ASSIGNMENT - Where does "color" appear in the data? Return each line that holds it.

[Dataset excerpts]
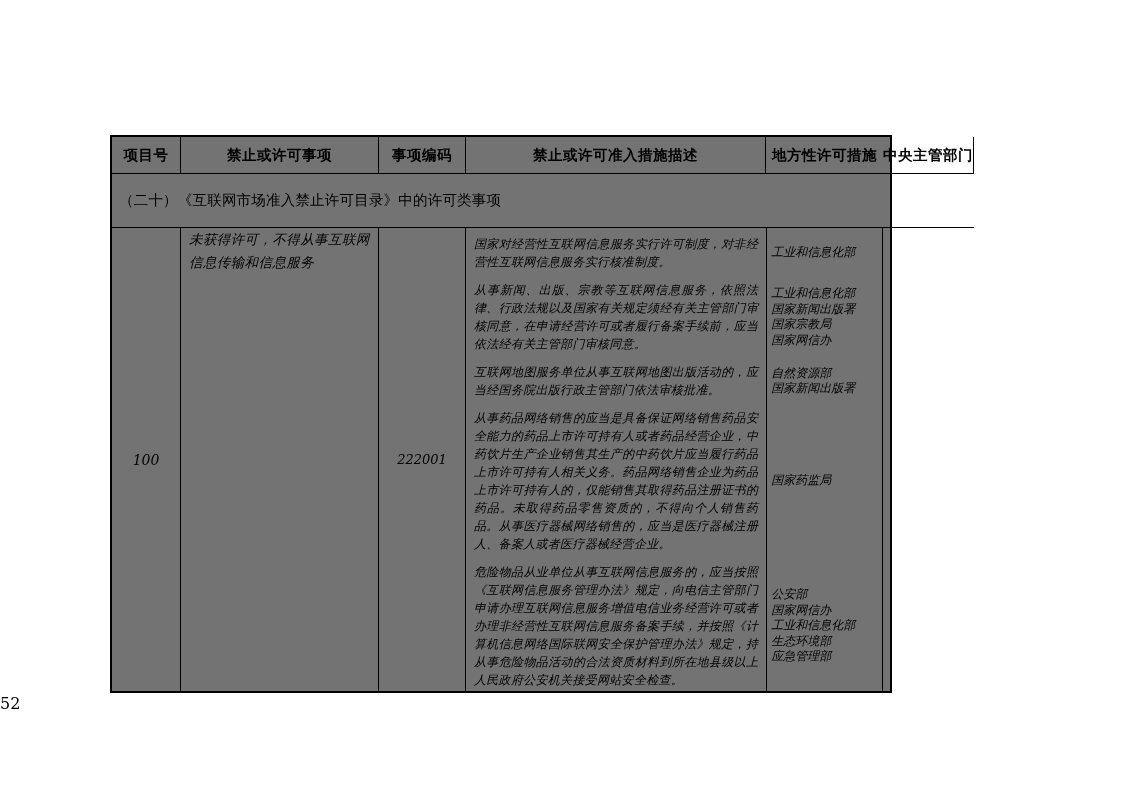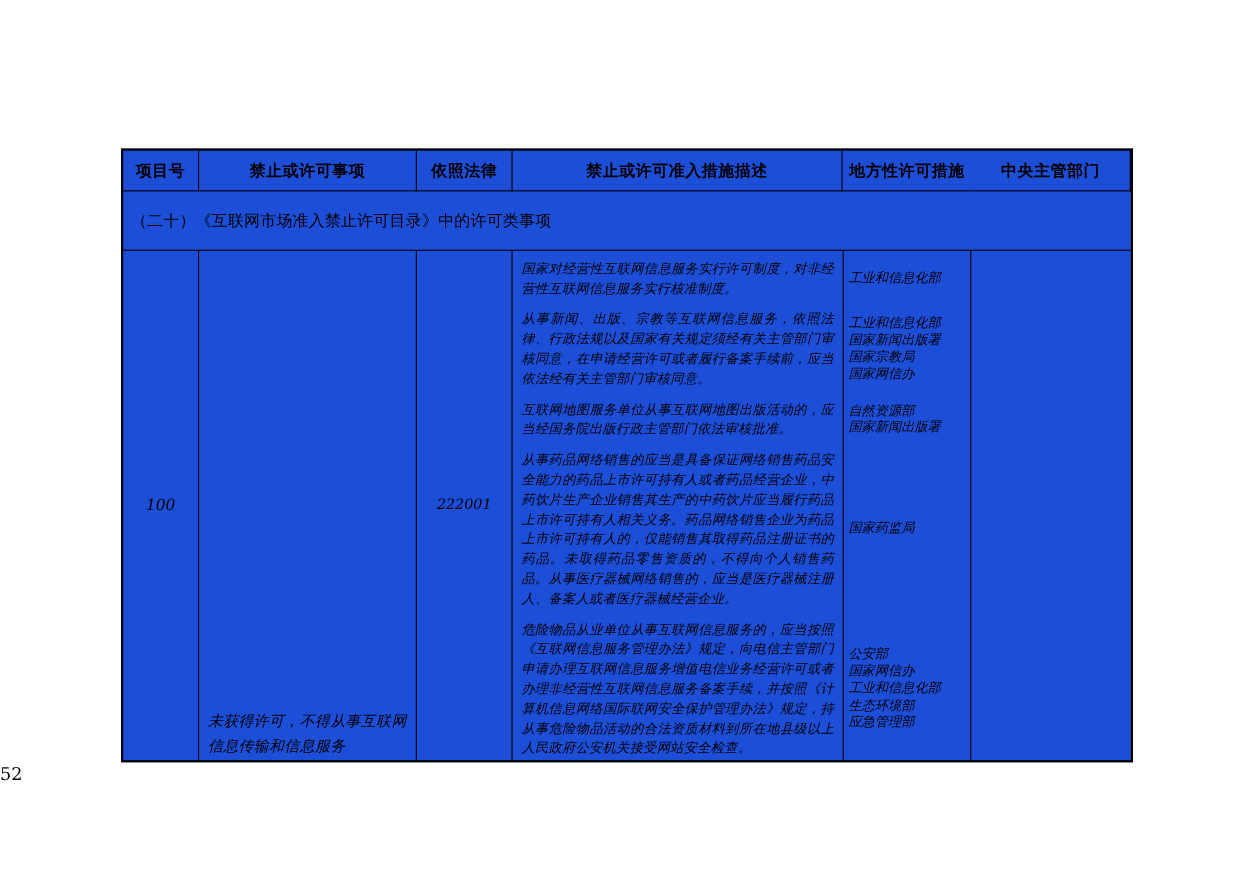--- a/index.html
+++ b/index.html
@@ -13,27 +13,27 @@
     height: 793px;
     background: #ffffff;
     font-family: "DejaVu Serif", "Liberation Serif", serif;
     color: #000000;
     overflow: hidden;
   }
   .doc-table {
     position: absolute;
     left: 110px;
     top: 135px;
-    width: 920px;
+    width: 782px;
     border: 2px solid #000000;
     box-sizing: border-box;
     display: grid;
     grid-template-columns: 69px 198px 87px 300px 117px auto;
     grid-template-rows: 37px 54px minmax(438px, auto);
-    background: #1d4ed8;
+    background: #737373;
   }
   .th {
     border-right: 1px solid #000000;
     border-bottom: 1px solid #000000;
     display: flex;
     align-items: center;
     justify-content: center;
     font-weight: bold;
     font-size: 14.5px;
     letter-spacing: 0.5px;
@@ -57,21 +57,21 @@
   .c-itemno {
     border-right: 1px solid #000000;
     display: flex;
     align-items: center;
     justify-content: center;
     font-size: 14px;
   }
   .c-matter {
     border-right: 1px solid #000000;
     display: flex;
-    align-items: flex-end;
+    align-items: flex-start;
     padding: 0 8px;
     font-size: 13.5px;
     line-height: 23px;
     letter-spacing: 0.4px;
   }
   .c-code {
     border-right: 1px solid #000000;
     display: flex;
     align-items: center;
     justify-content: center;
@@ -130,21 +130,21 @@
 </style>
 </head>
 <body>
 
 <div class="page">
 
   <div class="doc-table">
 
     <div class="th">项目号</div>
     <div class="th">禁止或许可事项</div>
-    <div class="th">依照法律</div>
+    <div class="th">事项编码</div>
     <div class="th">禁止或许可准入措施描述</div>
     <div class="th last">地方性许可措施</div>
     <div class="th">中央主管部门</div>
 
     <div class="section-row">（二十）《互联网市场准入禁止许可目录》中的许可类事项</div>
 
     <div class="cell c-itemno">100</div>
 
     <div class="cell c-matter">
       <span>未获得许可，不得从事互联网信息传输和信息服务</span>

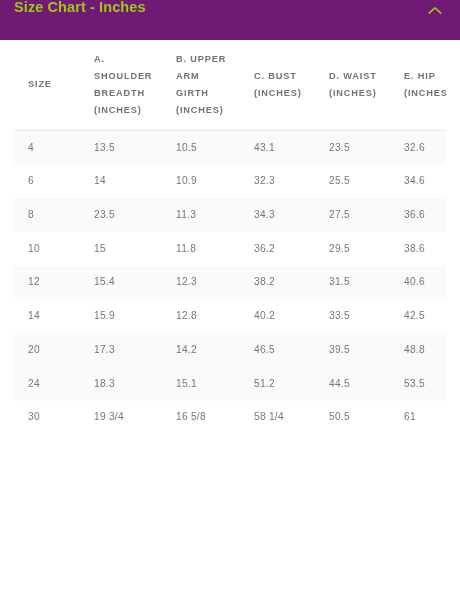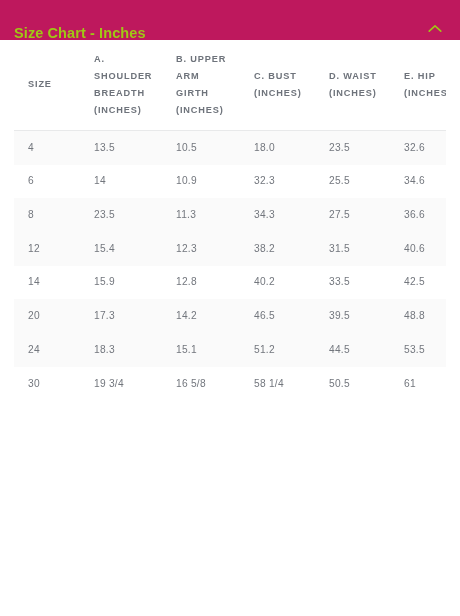--- a/index.html
+++ b/index.html
@@ -24,25 +24,25 @@
   }
 
   
   .chart-header {
     position: absolute;
     left: 0;
     top: 0;
     width: 460px;
     height: 40px;
     display: flex;
-    align-items: flex-end;
+    align-items: flex-start;
     justify-content: space-between;
     padding: 0 14px 0 14px;
     box-sizing: border-box;
-    background: #be185d;
+    background: #701a75;
     cursor: pointer;
   }
   .chart-title {
     font-size: 14.5px;
     font-weight: bold;
     color: #9fc815;
     letter-spacing: 0.1px;
     line-height: 1;
     white-space: nowrap;
   }
@@ -166,40 +166,48 @@
               <span class="hdr">E. HIP</span>
               <span class="hdr">(INCHES)</span>
             </th>
           </tr>
       </thead>
       <tbody>
           <tr class="odd">
             <td>4</td>
             <td>13.5</td>
             <td>10.5</td>
-            <td>18.0</td>
+            <td>43.1</td>
             <td>23.5</td>
             <td>32.6</td>
           </tr>
           <tr class="even">
             <td>6</td>
             <td>14</td>
             <td>10.9</td>
             <td>32.3</td>
             <td>25.5</td>
             <td>34.6</td>
           </tr>
           <tr class="odd">
             <td>8</td>
             <td>23.5</td>
             <td>11.3</td>
             <td>34.3</td>
             <td>27.5</td>
             <td>36.6</td>
           </tr>
+          <tr class="even">
+            <td>10</td>
+            <td>15</td>
+            <td>11.8</td>
+            <td>36.2</td>
+            <td>29.5</td>
+            <td>38.6</td>
+          </tr>
           <tr class="odd">
             <td>12</td>
             <td>15.4</td>
             <td>12.3</td>
             <td>38.2</td>
             <td>31.5</td>
             <td>40.6</td>
           </tr>
           <tr class="even">
             <td>14</td>

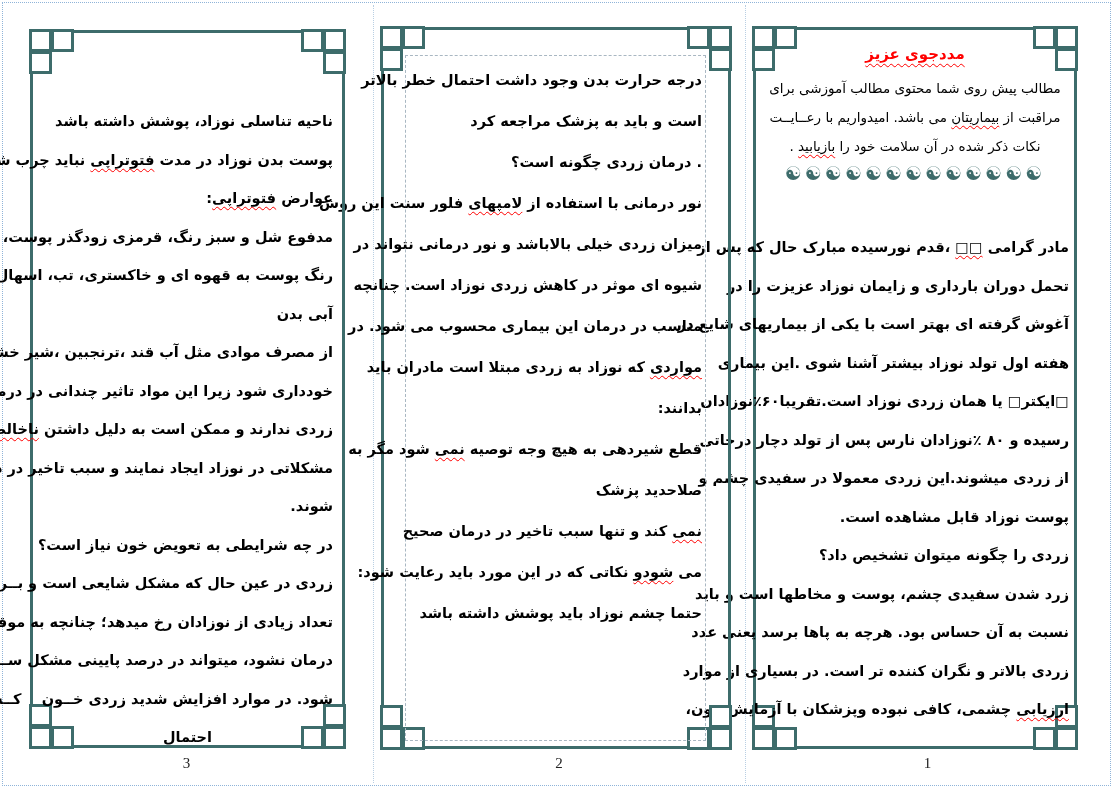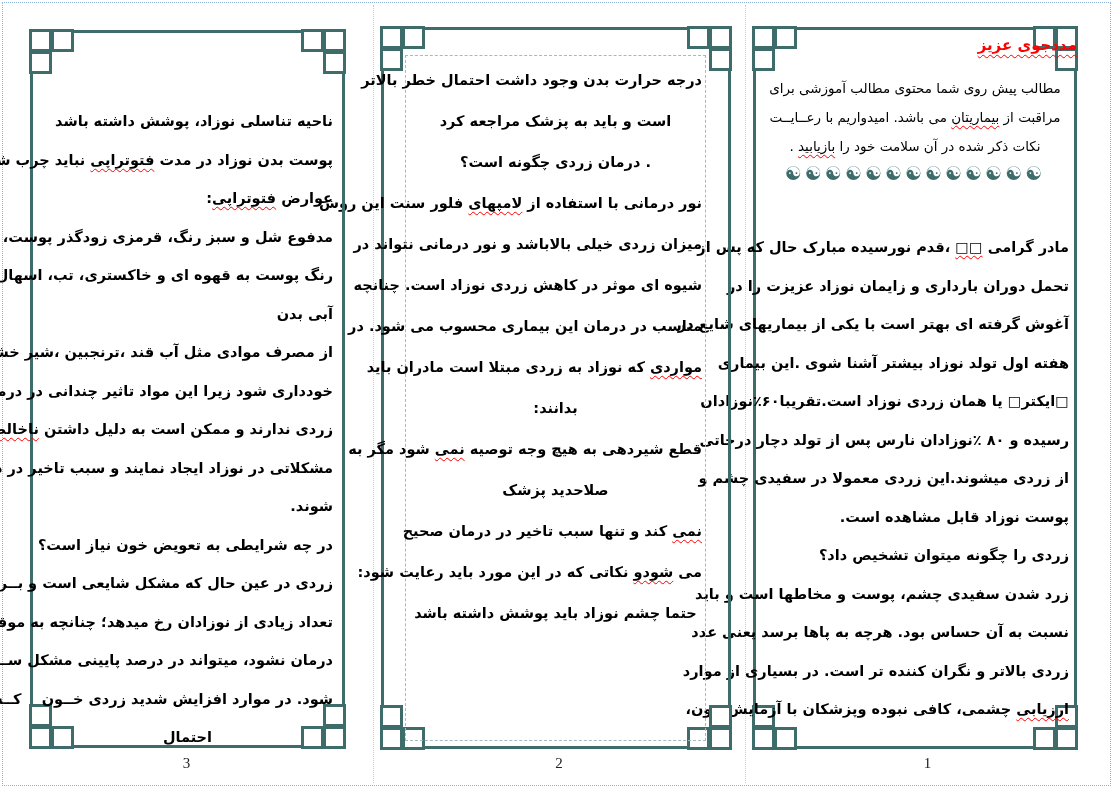--- a/index.html
+++ b/index.html
@@ -17,21 +17,21 @@
     position:absolute;border:3px solid #3D6C6B;box-sizing:border-box;
   }
   .corner{
     position:absolute;width:47px;height:47px;line-height:0;
   }
   .corner.tl{top:-5px;left:-5px;}
   .corner.tr{top:-5px;right:-5px;transform:scaleX(-1);}
   .corner.bl{bottom:-5px;left:-5px;transform:scaleY(-1);}
   .corner.br{bottom:-5px;right:-5px;transform:scale(-1,-1);}
   .heading{
-    position:absolute;left:753px;top:36px;width:324px;text-align:right;
+    position:absolute;left:753px;top:45px;width:324px;text-align:center;
     font-weight:700;font-size:15px;color:#FF0000;
     text-decoration:#FF0000 wavy underline;text-decoration-thickness:1px;
     text-underline-offset:4px;text-decoration-skip-ink:none;
   }
   .intro{
     position:absolute;left:765px;top:74px;width:300px;direction:rtl;
     font-size:13.5px;font-weight:400;color:#000;
   }
   .intro .line{line-height:29px;white-space:nowrap;text-align:center;}
   .divider{
@@ -42,21 +42,21 @@
     position:absolute;direction:rtl;font-weight:700;font-size:14.5px;color:#000;
   }
   .body-text .line{white-space:nowrap;text-align:right;}
   #p1-body{left:761px;top:228px;width:308px;}
   #p1-body .line{line-height:38.5px;}
   #p2-box{
     position:absolute;left:405px;top:55px;width:301px;height:686px;
     border:1px dashed #a9b7c2;box-sizing:border-box;
   }
   #p2-body{left:409px;top:60px;width:293px;}
-  #p2-body .line{line-height:41px;text-align:center;}
+  #p2-body .line{line-height:41px;}
   #p3-body{left:42px;top:102px;width:291px;}
   #p3-body .line{line-height:38.5px;}
   #p3-body .line:last-child{text-align:center;}
   .sq{
     text-decoration:#FF0000 wavy underline;text-decoration-thickness:1px;
     text-underline-offset:3px;text-decoration-skip-ink:none;
   }
   .pagenum{
     position:absolute;top:755px;height:20px;text-align:center;
     font-family:"Liberation Serif",serif;font-size:15px;color:#222;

EXERCISE SOLUTION -
     color: #000000;
     color: #9fc815;
     font-weight:700;font-size:15px;color:#FF0000;
     font-size:13.5px;font-weight:400;color:#000;
     position:absolute;direction:rtl;font-weight:700;font-size:14.5px;color:#000;
     font-family:"Liberation Serif",serif;font-size:15px;color:#222;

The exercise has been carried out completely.